How very different, then, such watchfulness appears in those whom God loves, how very far from grim resignation and anxious fatigue. In this, we have no better witness than Blessed Jordan of Saxony, successor to St Dominic as Master of the Order of Preachers, and one of the most tireless promoters of the Order's membership and mission in its earliest days. It is true, of course, that Jordan kept special vigils of prayer over and above his obligations to the Divine Office. Indeed, he is said to have prayed on his knees, upright with his hands clasped, for over two hours (the time it would take to walk eight miles, it was said), once after Compline and again after Matins, crying bitter tears all the while.

Yet, it was this same man blessed by God who was noted, not for a maudlin temperament, but for his gentleness and joy.

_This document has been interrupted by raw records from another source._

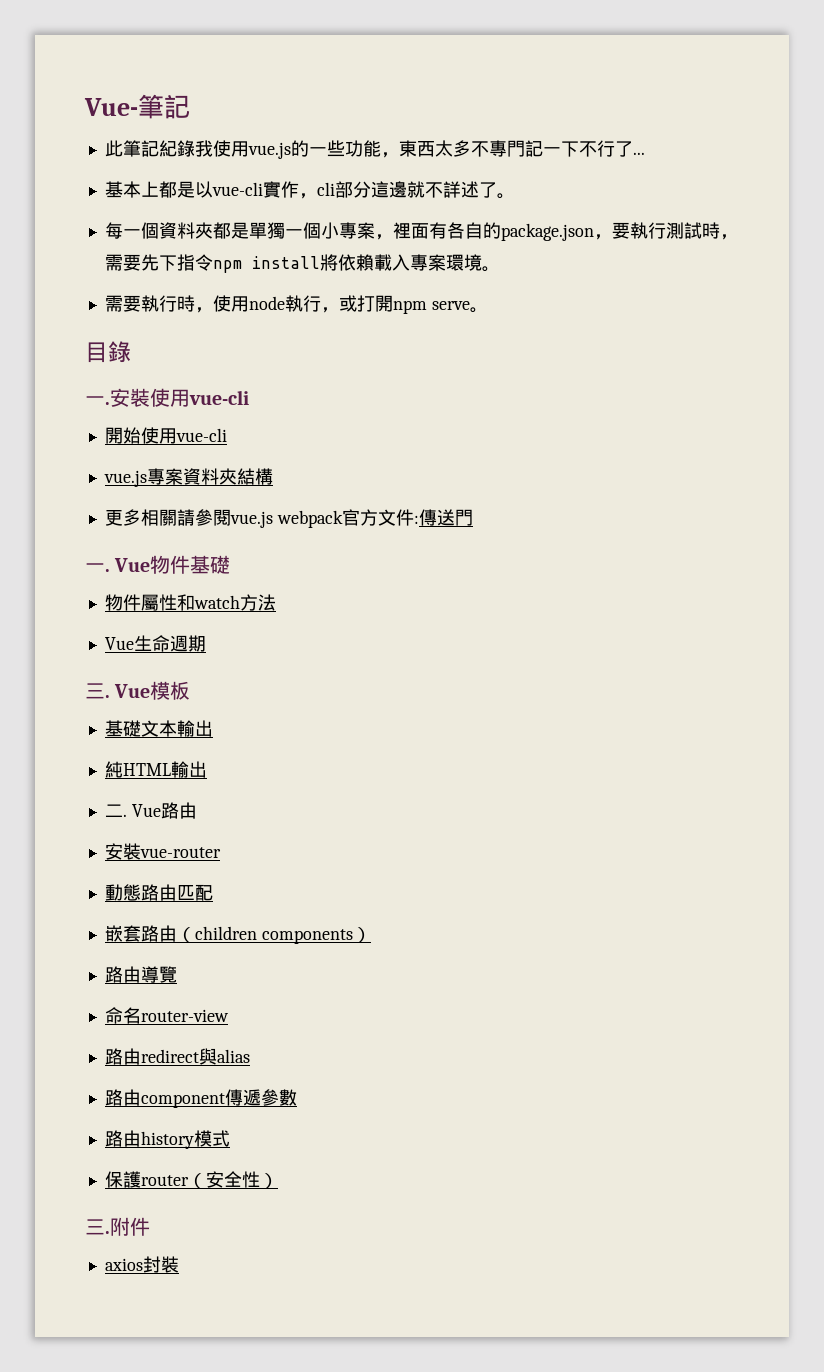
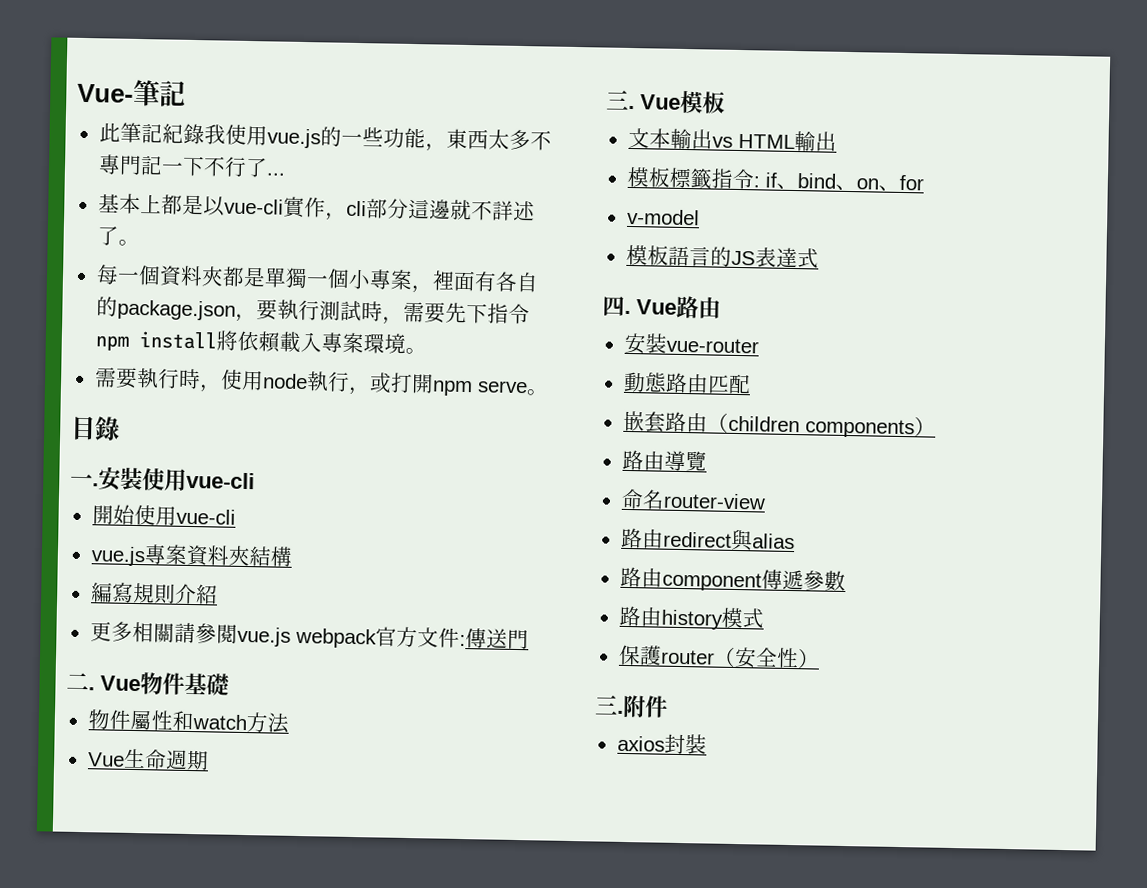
(273, 476) none -> [90,582,218,605] // 編寫規則介紹
[85,563,105,572] 一 -> [66,672,89,691] 二
[104,720,141,737] 基礎 -> (725, 102) none
[104,761,123,778] // 純 -> [711,136,733,148] vs
[104,804,123,817] 二 -> [626,166,924,192] [626,208,700,226] [625,244,819,269] [602,295,625,316] 模板標籤指令: if、bind、on、for // v-model // 模板語言的JS表達式 // 四

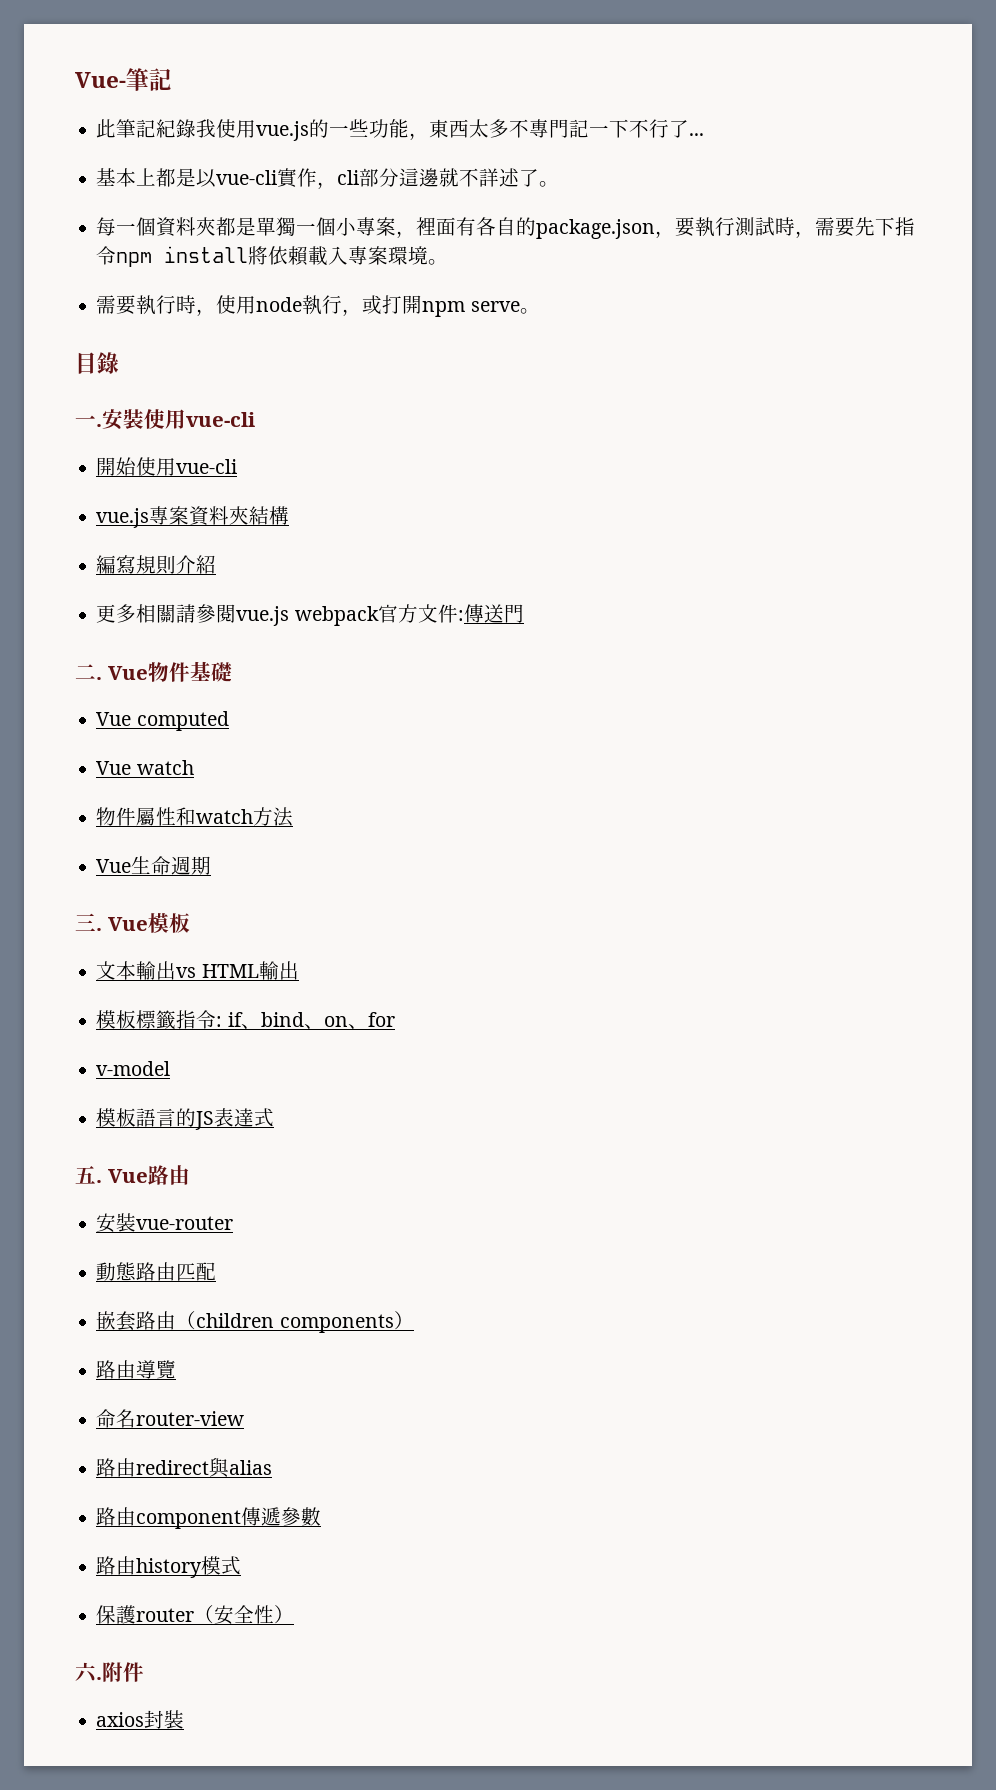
(229, 684) none -> [96,711,229,731] [96,760,194,775] // Vue computed // Vue watch
[602,295,625,316] 四 -> [75,1166,96,1184] 五
[595,694,618,715] 三 -> [75,1662,97,1683] 六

It is said that, while on his many travels, when not in holy conversation with his fellow friars, Jordan would walk ahead of them a stone's throw, singing all the while one of his favorite tunes, the Salve Regina or the Jesu nostra redemptio. So filled with joy was he in these tuneful meditations, that he would wander off, and his brothers would have to go searching to find where he had finally gone. Needless to say, Jordan and his fellow travellers would not infrequently get lost, but rather than lose his patience, or seek to blame another, Jordan is reported to have said, especially to those who were upset or worried by the delay: Never mind, brothers, it is all part of the way to heaven.

What Jordan reminds us is that watchfulness for God is not just like the watchfulness of a security guard minding the door to a bank vault. Ours is not the task of keeping someone out, but of being ready to let someone in. To do that, we need not so much to have the house put in order and put on hold, as one might worry over what to do with the entrée when the guest of honor is late for a dinner party. Rather, our task is to become the kind of people who will find the coming of the bridegroom a reason for unmitigated joy. To be watchful for God, in other words, means to be just the sort of person who weeps over his own sins and the sins of the world, who weeps with gladsome anticipation for the return of our beloved bridegroom Jesus Christ, and who sings with happy distraction along the way.

It is in our tears, song, and words of gentleness to our brothers and sisters that Christ will find the most welcome home, will find just the place he would desire to recline at table.